* [Records supplied]:
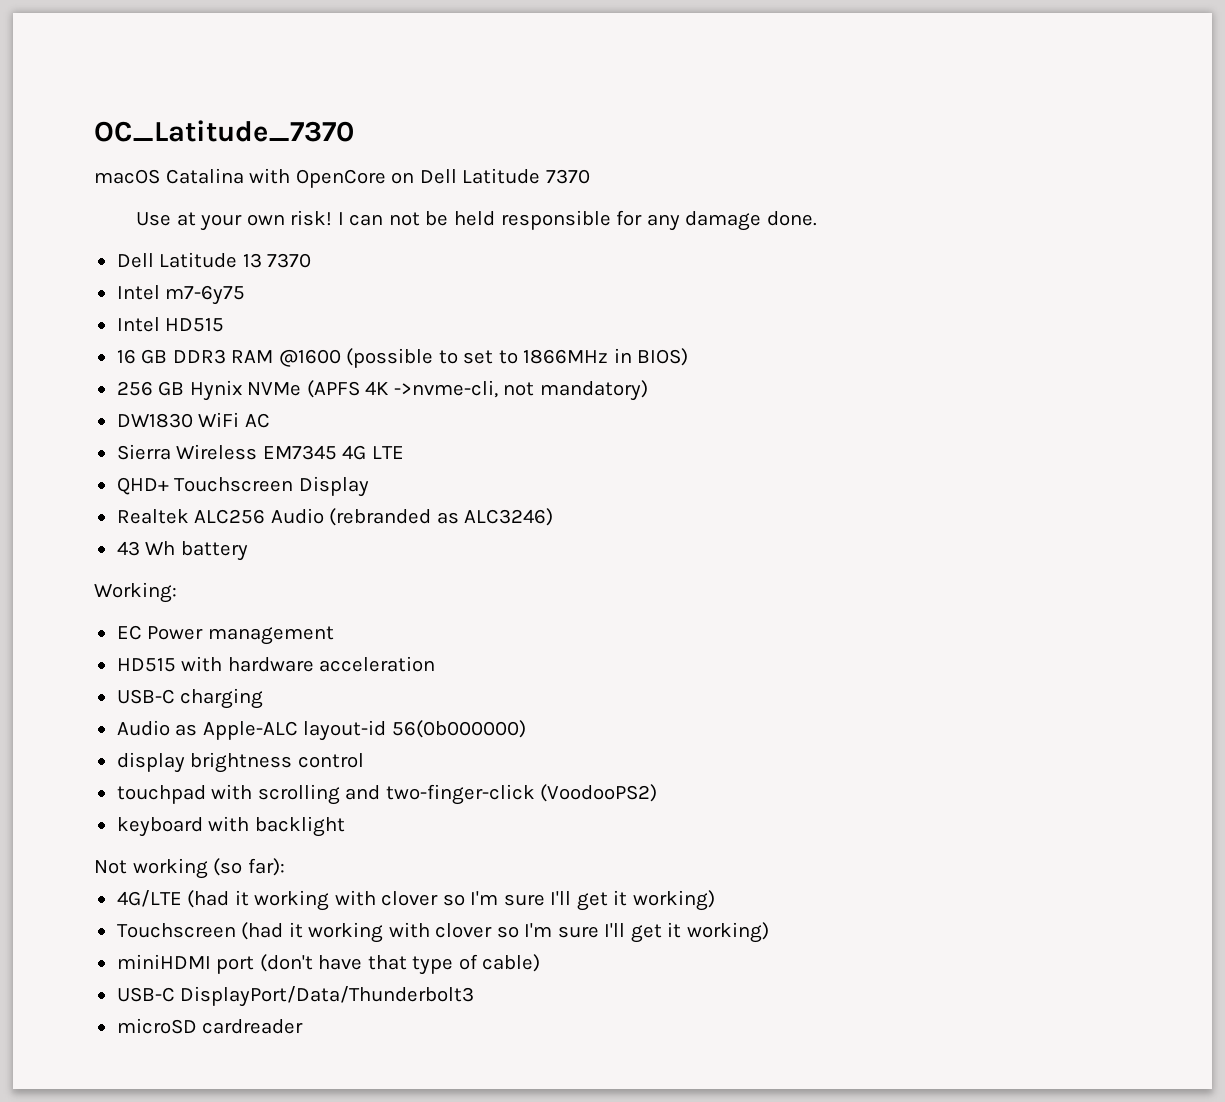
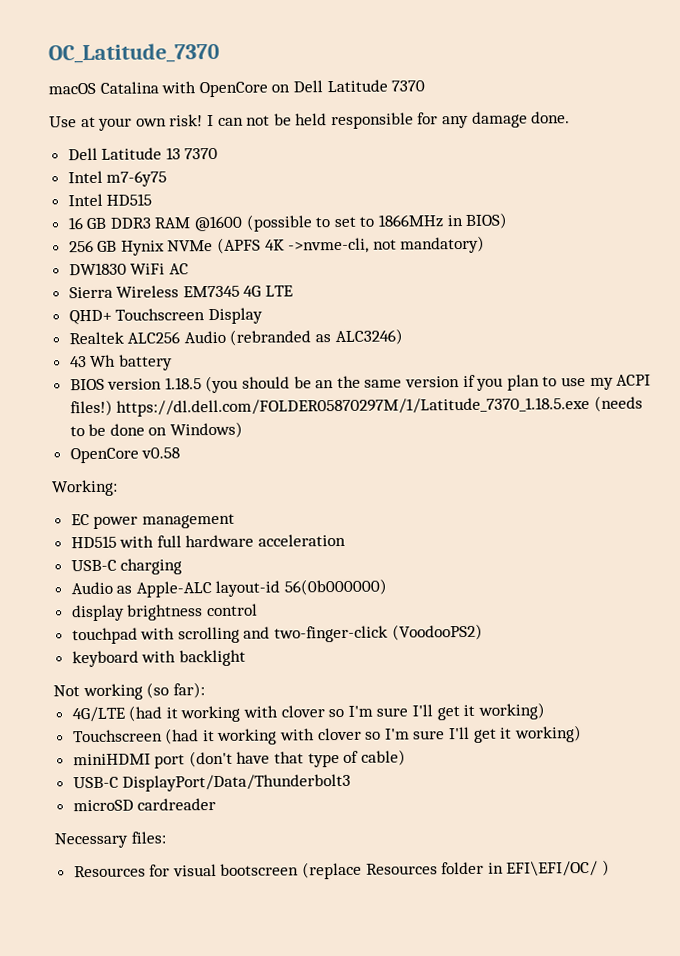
+ BIOS version 1.18.5 (you should be an the same version if you plan to use my ACPI files!) https://dl.dell.com/FOLDER05870297M/1/Latitude_7370_1.18.5.exe (needs to be done on Windows)
+ OpenCore v0.58
- EC Power management
+ EC power management
- HD515 with hardware acceleration
+ HD515 with full hardware acceleration
+ Necessary files:
+ Resources for visual bootscreen (replace Resources folder in EFI\EFI/OC/ )

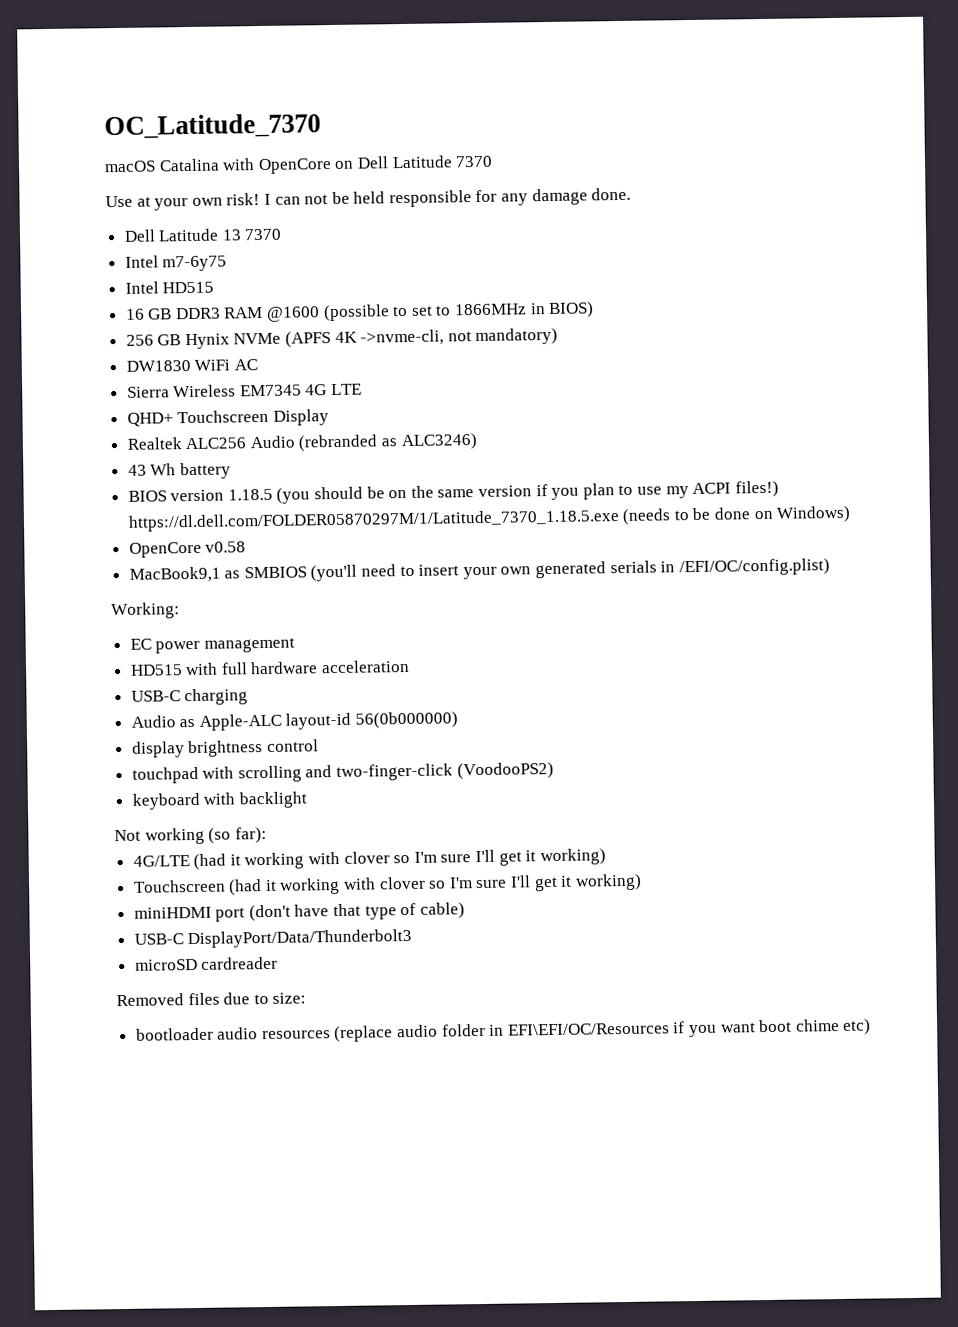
- BIOS version 1.18.5 (you should be an the same version if you plan to use my ACPI files!) https://dl.dell.com/FOLDER05870297M/1/Latitude_7370_1.18.5.exe (needs to be done on Windows)
+ BIOS version 1.18.5 (you should be on the same version if you plan to use my ACPI files!) https://dl.dell.com/FOLDER05870297M/1/Latitude_7370_1.18.5.exe (needs to be done on Windows)
+ MacBook9,1 as SMBIOS (you'll need to insert your own generated serials in /EFI/OC/config.plist)
- Necessary files:
- Resources for visual bootscreen (replace Resources folder in EFI\EFI/OC/ )
+ Removed files due to size:
+ bootloader audio resources (replace audio folder in EFI\EFI/OC/Resources if you want boot chime etc)

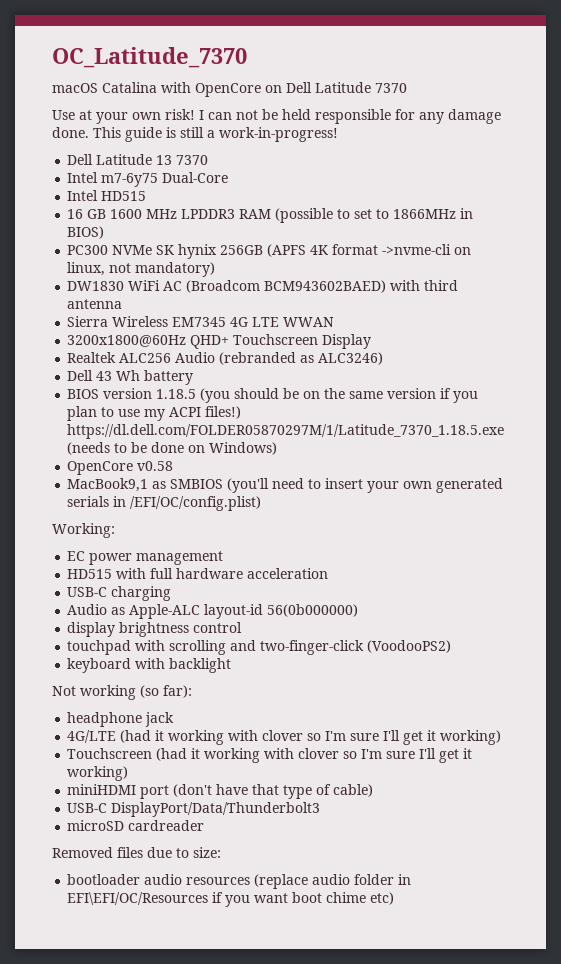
+ This guide is still a work-in-progress!
- Intel m7-6y75
+ Intel m7-6y75 Dual-Core
- 16 GB DDR3 RAM @1600 (possible to set to 1866MHz in BIOS)
+ 16 GB 1600 MHz LPDDR3 RAM (possible to set to 1866MHz in BIOS)
- 256 GB Hynix NVMe (APFS 4K ->nvme-cli, not mandatory)
+ PC300 NVMe SK hynix 256GB (APFS 4K format ->nvme-cli on linux, not mandatory)
- DW1830 WiFi AC
+ DW1830 WiFi AC (Broadcom BCM943602BAED) with third antenna
- Sierra Wireless EM7345 4G LTE
- QHD+ Touchscreen Display
+ Sierra Wireless EM7345 4G LTE WWAN
+ 3200x1800@60Hz QHD+ Touchscreen Display
- 43 Wh battery
+ Dell 43 Wh battery
+ headphone jack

* [What is needed]: Keep every word of the lines above unchanged in the copy, and omit the pictures.

* [Final answer]:
+ BIOS version 1.18.5 (you should be an the same version if you plan to use my ACPI files!) https://dl.dell.com/FOLDER05870297M/1/Latitude_7370_1.18.5.exe (needs to be done on Windows)
+ OpenCore v0.58
- EC Power management
+ EC power management
- HD515 with hardware acceleration
+ HD515 with full hardware acceleration
+ Necessary files:
+ Resources for visual bootscreen (replace Resources folder in EFI\EFI/OC/ )

- BIOS version 1.18.5 (you should be an the same version if you plan to use my ACPI files!) https://dl.dell.com/FOLDER05870297M/1/Latitude_7370_1.18.5.exe (needs to be done on Windows)
+ BIOS version 1.18.5 (you should be on the same version if you plan to use my ACPI files!) https://dl.dell.com/FOLDER05870297M/1/Latitude_7370_1.18.5.exe (needs to be done on Windows)
+ MacBook9,1 as SMBIOS (you'll need to insert your own generated serials in /EFI/OC/config.plist)
- Necessary files:
- Resources for visual bootscreen (replace Resources folder in EFI\EFI/OC/ )
+ Removed files due to size:
+ bootloader audio resources (replace audio folder in EFI\EFI/OC/Resources if you want boot chime etc)

+ This guide is still a work-in-progress!
- Intel m7-6y75
+ Intel m7-6y75 Dual-Core
- 16 GB DDR3 RAM @1600 (possible to set to 1866MHz in BIOS)
+ 16 GB 1600 MHz LPDDR3 RAM (possible to set to 1866MHz in BIOS)
- 256 GB Hynix NVMe (APFS 4K ->nvme-cli, not mandatory)
+ PC300 NVMe SK hynix 256GB (APFS 4K format ->nvme-cli on linux, not mandatory)
- DW1830 WiFi AC
+ DW1830 WiFi AC (Broadcom BCM943602BAED) with third antenna
- Sierra Wireless EM7345 4G LTE
- QHD+ Touchscreen Display
+ Sierra Wireless EM7345 4G LTE WWAN
+ 3200x1800@60Hz QHD+ Touchscreen Display
- 43 Wh battery
+ Dell 43 Wh battery
+ headphone jack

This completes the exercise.